Para mim, a expectativa em relação à retrospectiva de Vik Muniz, patente até ao final do ano no CCB, pertencia, sem sombra de dúvida, à primeira categoria.
Vim, no entanto, a constatar que Luís Soares de Oliveira (Ípsilon de 30 de Setembro) tinha uma opinião tão claramente antípoda da minha que fui a correr ver a exposição para garantir que não se tinham limitado a mandar para Portugal meia dúzia de trabalhos que Vik tivesse esborratado em início de carreira.
Luís Soares de Oliveira classificou com uma bola a exposição. Ora uma bola corresponde a abaixo de medíocre. É mau, mesmo mau. É como a classificação que a Moodys atirou para Portugal sem dó nem piedade e com a qual nós tanto nos indignámos. Uma bola é lixo.
Já José Luís Porfírio lhe atribui uma estrela na Actual de 1 de Outubro. Não sei se no Expresso há bolas, ou se a escala parte do estrelato no singular, mas vai dar ao mesmo. O que ambos os críticos estão a dizer é que a exposição é muito má e que aquilo que Vik Muniz apresenta é um grande espalhafato sem originalidade mais evidente do que a dos materiais utilizados.
Não tenho dúvidas de que devo perceber muito menos de arte do que Luís Soares de Oliveira ou José Luís Porfírio, caso contrário já me teriam convidado há que tempos para escrever críticas na imprensa nacional. Mas, sendo franca apreciadora de arte moderna, tenho alguns quilómetros de museus e de exposições que acredito que me tenham criado critérios para fazer avaliações assim mais para o amador.
Para mim, Vik Muniz é o artista plástico que mais me surpreendeu nos últimos anos (critério nº1). O conjunto da sua obra é homogéneo, tendo evoluído por várias fases e experiências, e trata-se inequivocamente de um artista com uma voz singular (critério nº2). Tem total domínio da técnica retratista, acrescentando-lhe a originalidade de trabalhar maioritariamente num esquema de baixo relevo (critério nº3). O conjunto dos seus trabalhos emana um rol de ingredientes capaz de recriar infinitamente as melhores das receitas: ternura, humor, ironia e intervenção social (critério nº4).

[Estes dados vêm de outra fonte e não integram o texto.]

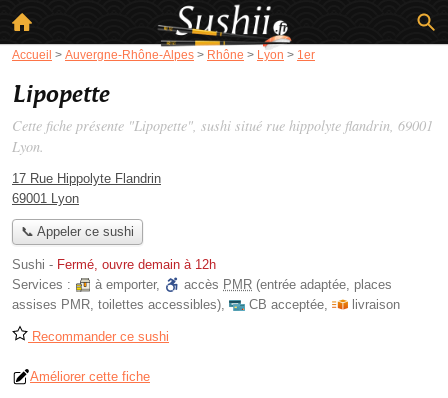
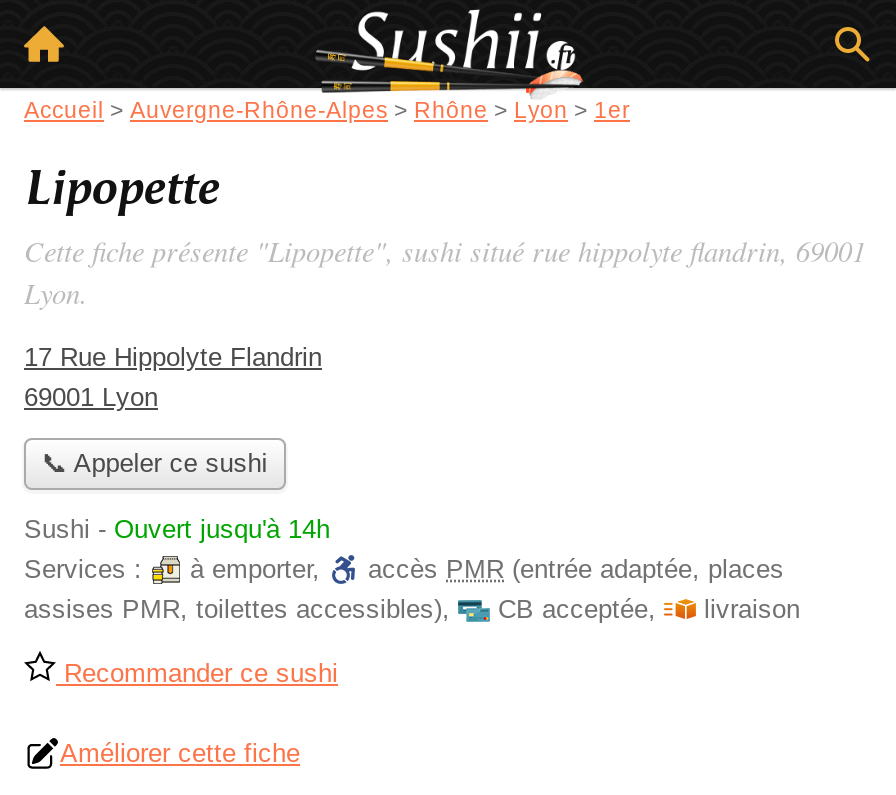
- Sushi - Fermé, ouvre demain à 12h
+ Sushi - Ouvert jusqu'à 14h
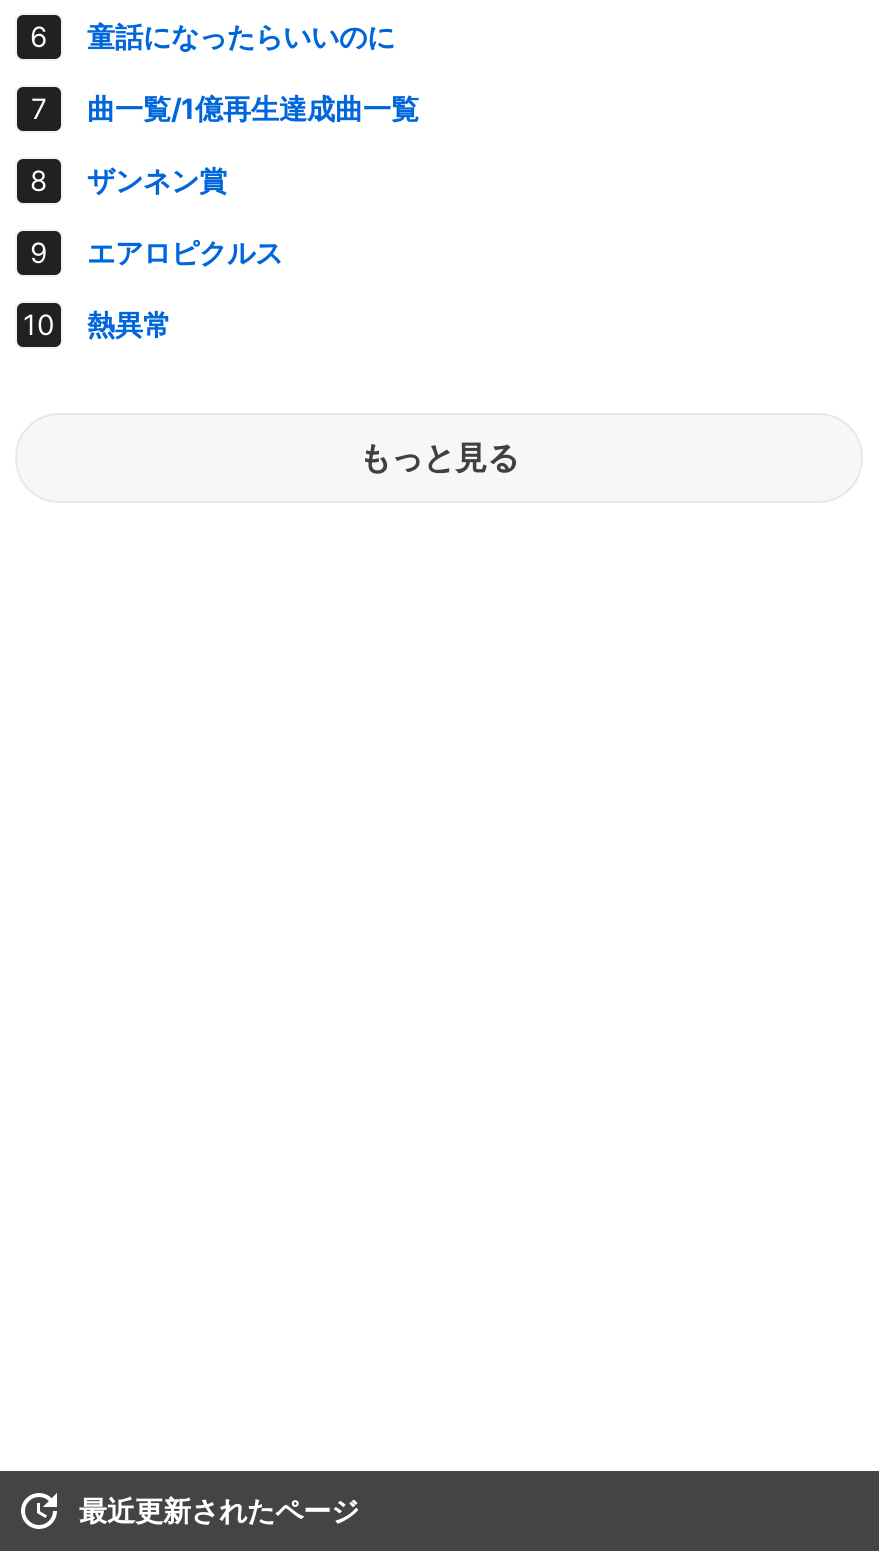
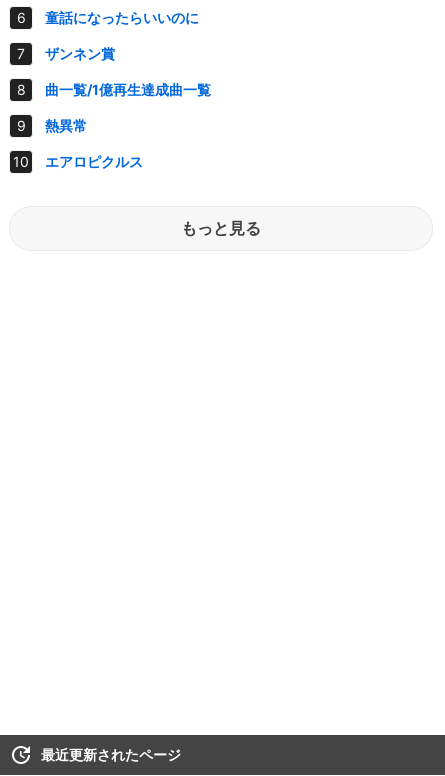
moved down: 曲一覧/1億再生達成曲一覧

moved up: ザンネン賞

moved down: エアロピクルス

moved up: 熱異常
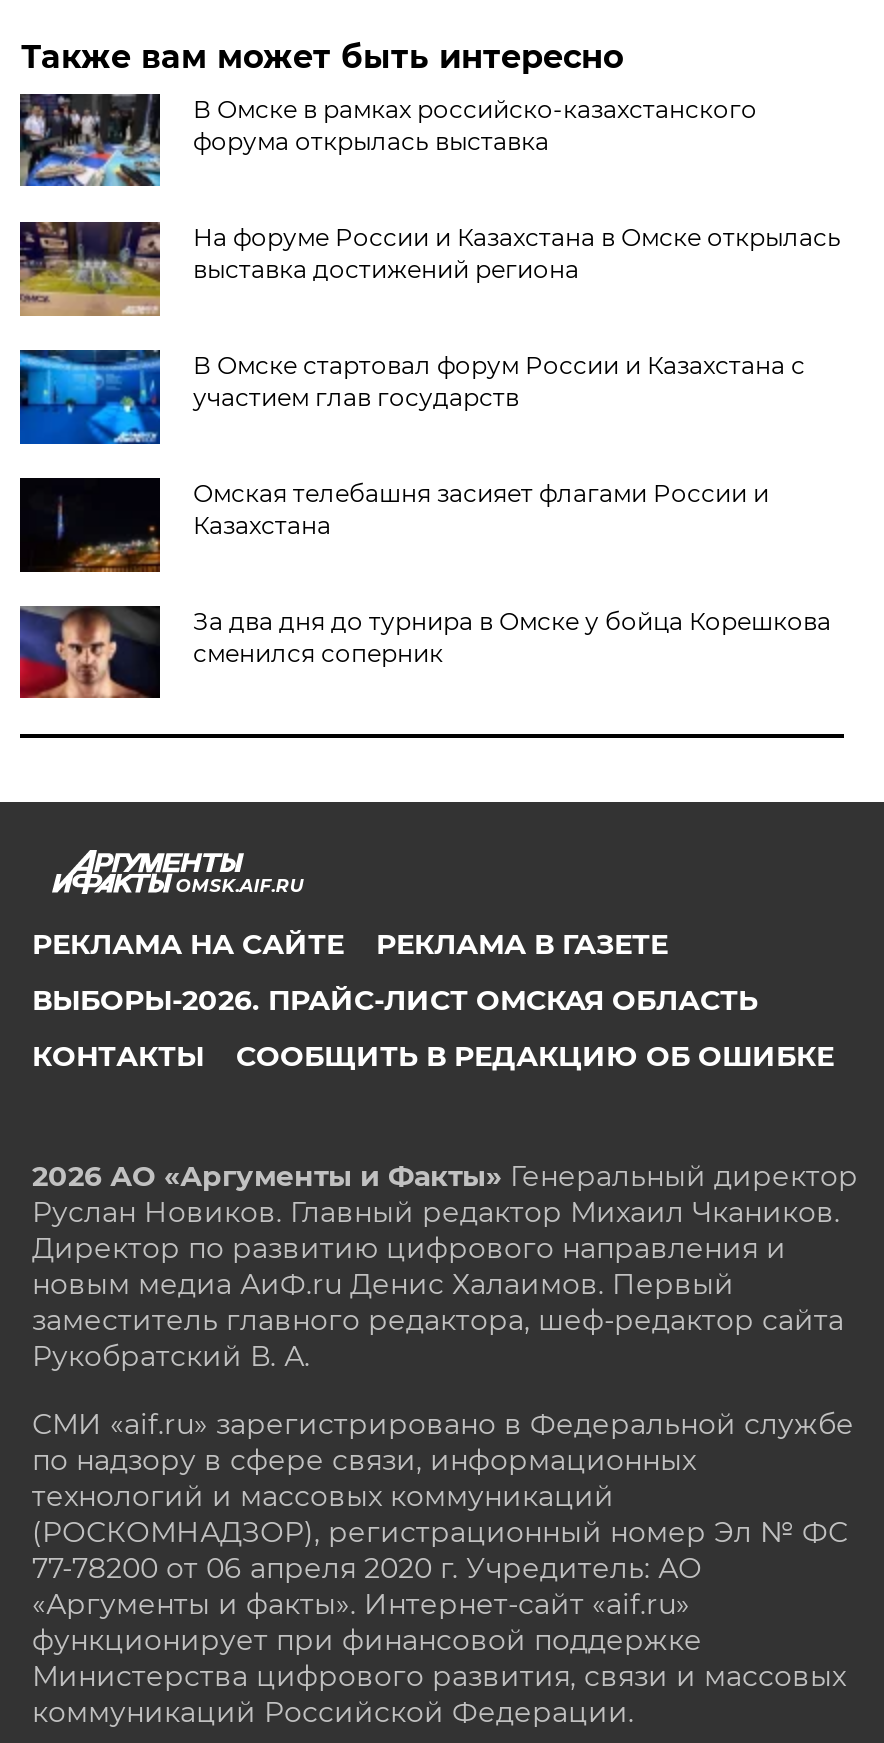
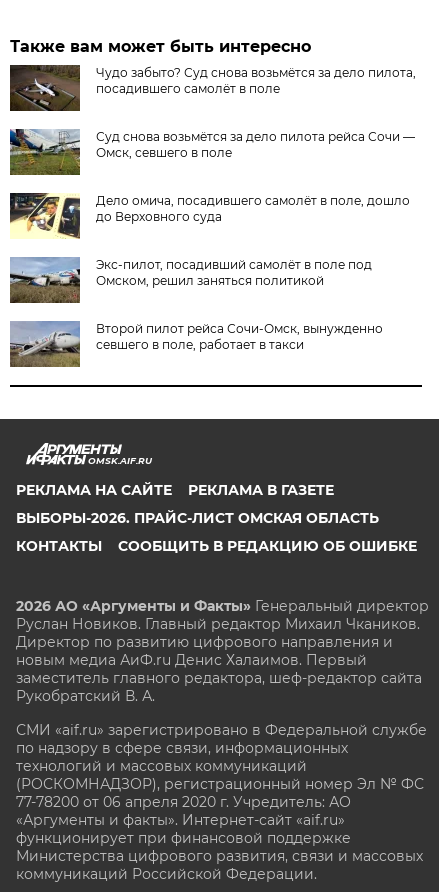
- [image]
- В Омске в рамках российско-казахстанского
- форума открылась выставка
+ [image]
+ Чудо забыто? Суд снова возьмётся за дело пилота,
+ посадившего самолёт в поле

- [image]
- На форуме России и Казахстана в Омске открылась
- выставка достижений региона
+ [image]
+ Суд снова возьмётся за дело пилота рейса Сочи —
+ Омск, севшего в поле

- [image]
- В Омске стартовал форум России и Казахстана с
- участием глав государств
+ [image]
+ Дело омича, посадившего самолёт в поле, дошло
+ до Верховного суда

- [image]
- Омская телебашня засияет флагами России и
- Казахстана
+ [image]
+ Экс-пилот, посадивший самолёт в поле под
+ Омском, решил заняться политикой

- [image]
- За два дня до турнира в Омске у бойца Корешкова
- сменился соперник
+ [image]
+ Второй пилот рейса Сочи-Омск, вынужденно
+ севшего в поле, работает в такси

Posto isto, confesso que o que realmente me chateia é que estas duas críticas possam ter afastado potenciais visitantes que não terão tão cedo oportunidade de ver em Portugal uma exposição deste nível.
Para os senhores críticos mando já daqui uma bolinha e aconselho-os a ver o documentário “Lixo Extraordinário”. A Vik dou-lhe seis estrelas seis (como nos touros), assim de caras.